The Aharonov–Bohm effect, sometimes called the Ehrenberg–Siday–Aharonov–Bohm effect, is a quantum mechanical phenomenon in which an electrically charged particle is affected by an electromagnetic field (E, B), despite being confined to a region in which both the magnetic field B and electric field E are zero. The underlying mechanism is the coupling of the electromagnetic potential with the complex phase of a charged particle's wavefunction, and the Aharonov–Bohm effect is accordingly illustrated by interference experiments.The most commonly described case, sometimes called the Aharonov–Bohm solenoid effect, takes place when the wave function of a charged particle passing around a long solenoid experiences a phase shift as a result of the enclosed magnetic field, despite the magnetic field being negligible in the region through which the particle passes and the particle's wavefunction being negligible inside the solenoid. This phase shift has been observed experimentally. There are also magnetic Aharonov–Bohm effects on bound energies and scattering cross sections, but these cases have not been experimentally tested. An electric Aharonov–Bohm phenomenon was also predicted, in which a charged particle is affected by regions with different electrical potentials but zero electric field, but this has no experimental confirmation yet.

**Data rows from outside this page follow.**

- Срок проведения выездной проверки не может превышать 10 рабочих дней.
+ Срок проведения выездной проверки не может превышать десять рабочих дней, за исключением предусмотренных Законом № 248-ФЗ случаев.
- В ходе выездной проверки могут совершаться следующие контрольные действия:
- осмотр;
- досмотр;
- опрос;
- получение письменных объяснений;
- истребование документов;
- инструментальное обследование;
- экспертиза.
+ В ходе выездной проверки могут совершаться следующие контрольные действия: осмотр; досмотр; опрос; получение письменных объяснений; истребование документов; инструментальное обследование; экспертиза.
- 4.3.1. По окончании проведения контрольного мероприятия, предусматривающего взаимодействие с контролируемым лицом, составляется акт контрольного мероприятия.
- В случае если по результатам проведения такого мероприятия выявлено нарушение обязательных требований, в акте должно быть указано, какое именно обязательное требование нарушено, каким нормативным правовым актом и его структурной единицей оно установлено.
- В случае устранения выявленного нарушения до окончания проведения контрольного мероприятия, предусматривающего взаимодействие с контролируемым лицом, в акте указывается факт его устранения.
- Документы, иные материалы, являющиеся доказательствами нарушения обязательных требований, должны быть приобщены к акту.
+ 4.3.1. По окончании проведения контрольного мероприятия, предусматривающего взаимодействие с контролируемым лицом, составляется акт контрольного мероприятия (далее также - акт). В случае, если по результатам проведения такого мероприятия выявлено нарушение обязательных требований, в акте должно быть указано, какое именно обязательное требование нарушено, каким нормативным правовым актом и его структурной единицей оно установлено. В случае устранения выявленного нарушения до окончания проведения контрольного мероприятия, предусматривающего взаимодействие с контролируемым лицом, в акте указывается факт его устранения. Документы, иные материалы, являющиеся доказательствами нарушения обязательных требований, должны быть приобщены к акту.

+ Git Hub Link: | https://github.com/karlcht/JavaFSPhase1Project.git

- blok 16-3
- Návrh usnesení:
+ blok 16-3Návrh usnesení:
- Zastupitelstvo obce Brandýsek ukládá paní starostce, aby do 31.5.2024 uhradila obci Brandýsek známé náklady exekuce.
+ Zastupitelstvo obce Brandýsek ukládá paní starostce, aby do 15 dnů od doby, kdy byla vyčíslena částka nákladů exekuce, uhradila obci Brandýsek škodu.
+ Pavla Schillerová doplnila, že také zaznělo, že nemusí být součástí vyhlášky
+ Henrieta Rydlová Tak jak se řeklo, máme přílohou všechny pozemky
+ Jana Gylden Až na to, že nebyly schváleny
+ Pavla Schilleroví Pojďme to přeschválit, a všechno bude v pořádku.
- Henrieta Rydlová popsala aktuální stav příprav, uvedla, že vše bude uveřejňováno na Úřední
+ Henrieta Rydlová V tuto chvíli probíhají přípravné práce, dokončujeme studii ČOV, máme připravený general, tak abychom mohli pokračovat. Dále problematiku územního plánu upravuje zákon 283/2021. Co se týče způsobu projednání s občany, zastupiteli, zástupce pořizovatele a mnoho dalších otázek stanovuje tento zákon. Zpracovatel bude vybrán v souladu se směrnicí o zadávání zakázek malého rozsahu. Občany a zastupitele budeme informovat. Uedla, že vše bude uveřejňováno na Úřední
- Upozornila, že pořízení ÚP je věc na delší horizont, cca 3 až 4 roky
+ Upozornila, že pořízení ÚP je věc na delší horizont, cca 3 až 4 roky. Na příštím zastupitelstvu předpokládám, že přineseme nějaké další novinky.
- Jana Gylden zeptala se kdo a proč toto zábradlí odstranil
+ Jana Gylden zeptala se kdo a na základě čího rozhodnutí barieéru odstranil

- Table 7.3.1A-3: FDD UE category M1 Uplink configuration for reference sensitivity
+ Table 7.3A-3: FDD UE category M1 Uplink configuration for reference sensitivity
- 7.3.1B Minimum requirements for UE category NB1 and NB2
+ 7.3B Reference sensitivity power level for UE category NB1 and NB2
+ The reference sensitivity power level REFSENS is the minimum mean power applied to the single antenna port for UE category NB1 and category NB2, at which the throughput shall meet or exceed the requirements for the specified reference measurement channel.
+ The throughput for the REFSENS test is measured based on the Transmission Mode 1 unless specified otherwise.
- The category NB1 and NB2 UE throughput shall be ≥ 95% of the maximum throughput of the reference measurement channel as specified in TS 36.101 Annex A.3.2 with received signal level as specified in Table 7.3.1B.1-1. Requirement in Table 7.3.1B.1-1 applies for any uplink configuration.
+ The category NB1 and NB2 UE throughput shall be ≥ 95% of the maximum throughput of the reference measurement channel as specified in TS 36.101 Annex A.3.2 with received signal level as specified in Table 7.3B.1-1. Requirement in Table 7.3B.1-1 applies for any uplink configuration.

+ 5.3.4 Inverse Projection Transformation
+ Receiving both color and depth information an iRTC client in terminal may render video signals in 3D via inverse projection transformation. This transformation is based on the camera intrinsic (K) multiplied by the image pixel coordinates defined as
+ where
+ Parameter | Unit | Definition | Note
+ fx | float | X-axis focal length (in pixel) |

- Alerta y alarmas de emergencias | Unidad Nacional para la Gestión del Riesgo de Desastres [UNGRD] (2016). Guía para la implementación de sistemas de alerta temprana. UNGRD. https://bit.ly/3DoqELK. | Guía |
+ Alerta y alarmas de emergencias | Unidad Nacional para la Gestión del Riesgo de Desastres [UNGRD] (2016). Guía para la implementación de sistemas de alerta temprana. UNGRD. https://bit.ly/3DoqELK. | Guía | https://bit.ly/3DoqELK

A separate ""molecular"" Aharonov–Bohm effect was proposed for nuclear motion in multiply connected regions, but this has been argued to be a different kind of geometric phase as it is ""neither nonlocal nor topological"", depending only on local quantities along the nuclear path.Werner Ehrenberg and Raymond E. Siday first predicted the effect in 1949, and similar effects were later published by Yakir Aharonov and David Bohm in 1959. After publication of the 1959 paper, Bohm was informed of Ehrenberg and Siday's work, which was acknowledged and credited in Bohm and Aharonov's subsequent 1961 paper.Subsequently, the effect was confirmed experimentally by several authors; a general review can be found in Peshkin and Tonomura (1989).